Task statement: Whenever a line of the listing contains the string "sans", return that line.

Exercise material:

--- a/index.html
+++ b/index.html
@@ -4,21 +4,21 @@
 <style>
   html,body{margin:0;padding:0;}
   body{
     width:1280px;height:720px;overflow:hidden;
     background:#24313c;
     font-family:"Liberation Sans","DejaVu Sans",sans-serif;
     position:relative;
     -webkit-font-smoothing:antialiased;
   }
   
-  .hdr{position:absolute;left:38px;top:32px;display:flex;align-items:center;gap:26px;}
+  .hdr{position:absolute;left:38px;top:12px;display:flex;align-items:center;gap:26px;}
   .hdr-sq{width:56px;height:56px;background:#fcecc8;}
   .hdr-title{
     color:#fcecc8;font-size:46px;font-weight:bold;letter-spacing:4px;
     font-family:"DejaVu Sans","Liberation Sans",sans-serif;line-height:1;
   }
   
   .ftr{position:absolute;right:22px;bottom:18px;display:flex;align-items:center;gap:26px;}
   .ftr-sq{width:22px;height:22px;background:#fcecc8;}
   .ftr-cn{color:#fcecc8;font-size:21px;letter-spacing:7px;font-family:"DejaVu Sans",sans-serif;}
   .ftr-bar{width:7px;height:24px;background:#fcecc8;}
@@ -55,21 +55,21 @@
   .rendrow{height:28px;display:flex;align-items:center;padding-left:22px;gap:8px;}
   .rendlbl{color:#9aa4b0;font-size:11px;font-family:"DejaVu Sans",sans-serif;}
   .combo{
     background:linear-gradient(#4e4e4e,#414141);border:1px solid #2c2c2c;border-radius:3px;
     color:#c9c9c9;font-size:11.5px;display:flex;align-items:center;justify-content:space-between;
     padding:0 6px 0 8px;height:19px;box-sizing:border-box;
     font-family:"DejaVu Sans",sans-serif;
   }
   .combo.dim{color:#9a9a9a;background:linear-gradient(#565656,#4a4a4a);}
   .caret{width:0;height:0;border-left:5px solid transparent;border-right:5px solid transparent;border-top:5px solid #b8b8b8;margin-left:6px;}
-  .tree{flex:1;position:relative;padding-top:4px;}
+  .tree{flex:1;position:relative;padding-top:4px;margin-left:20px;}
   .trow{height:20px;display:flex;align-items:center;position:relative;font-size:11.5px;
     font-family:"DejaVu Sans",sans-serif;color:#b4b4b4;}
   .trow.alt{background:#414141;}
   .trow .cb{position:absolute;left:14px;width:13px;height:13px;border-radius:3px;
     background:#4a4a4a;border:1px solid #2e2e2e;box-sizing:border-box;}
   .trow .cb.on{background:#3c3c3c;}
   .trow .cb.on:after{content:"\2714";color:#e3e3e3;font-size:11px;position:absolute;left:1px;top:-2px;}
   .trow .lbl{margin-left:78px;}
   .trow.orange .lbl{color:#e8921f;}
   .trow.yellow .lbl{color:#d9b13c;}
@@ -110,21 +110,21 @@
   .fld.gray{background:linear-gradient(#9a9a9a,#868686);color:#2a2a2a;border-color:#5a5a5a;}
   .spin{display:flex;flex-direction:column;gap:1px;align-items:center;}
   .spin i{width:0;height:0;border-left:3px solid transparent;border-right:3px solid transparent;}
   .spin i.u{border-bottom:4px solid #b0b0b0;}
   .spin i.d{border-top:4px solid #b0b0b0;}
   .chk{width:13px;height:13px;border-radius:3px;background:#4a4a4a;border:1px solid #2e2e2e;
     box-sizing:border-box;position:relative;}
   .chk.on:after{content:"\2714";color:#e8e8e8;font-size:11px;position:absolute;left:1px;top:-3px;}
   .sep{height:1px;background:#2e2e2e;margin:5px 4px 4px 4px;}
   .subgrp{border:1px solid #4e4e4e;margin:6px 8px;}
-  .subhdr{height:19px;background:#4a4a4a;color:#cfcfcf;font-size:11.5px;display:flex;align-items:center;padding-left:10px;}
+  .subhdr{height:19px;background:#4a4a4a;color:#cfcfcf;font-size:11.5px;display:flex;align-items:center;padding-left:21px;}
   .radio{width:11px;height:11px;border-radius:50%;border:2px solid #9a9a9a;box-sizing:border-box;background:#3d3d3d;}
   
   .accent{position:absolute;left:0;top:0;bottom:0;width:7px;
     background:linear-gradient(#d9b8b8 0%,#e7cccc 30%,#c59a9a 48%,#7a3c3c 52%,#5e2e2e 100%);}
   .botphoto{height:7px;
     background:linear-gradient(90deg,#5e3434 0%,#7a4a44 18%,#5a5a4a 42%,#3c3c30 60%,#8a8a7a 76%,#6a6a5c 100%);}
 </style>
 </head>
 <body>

Task response:
     font-family:"Liberation Sans","DejaVu Sans",sans-serif;
     font-family:"DejaVu Sans","Liberation Sans",sans-serif;line-height:1;
   .ftr-cn{color:#fcecc8;font-size:21px;letter-spacing:7px;font-family:"DejaVu Sans",sans-serif;}
   .rendlbl{color:#9aa4b0;font-size:11px;font-family:"DejaVu Sans",sans-serif;}
     font-family:"DejaVu Sans",sans-serif;
     font-family:"DejaVu Sans",sans-serif;color:#b4b4b4;}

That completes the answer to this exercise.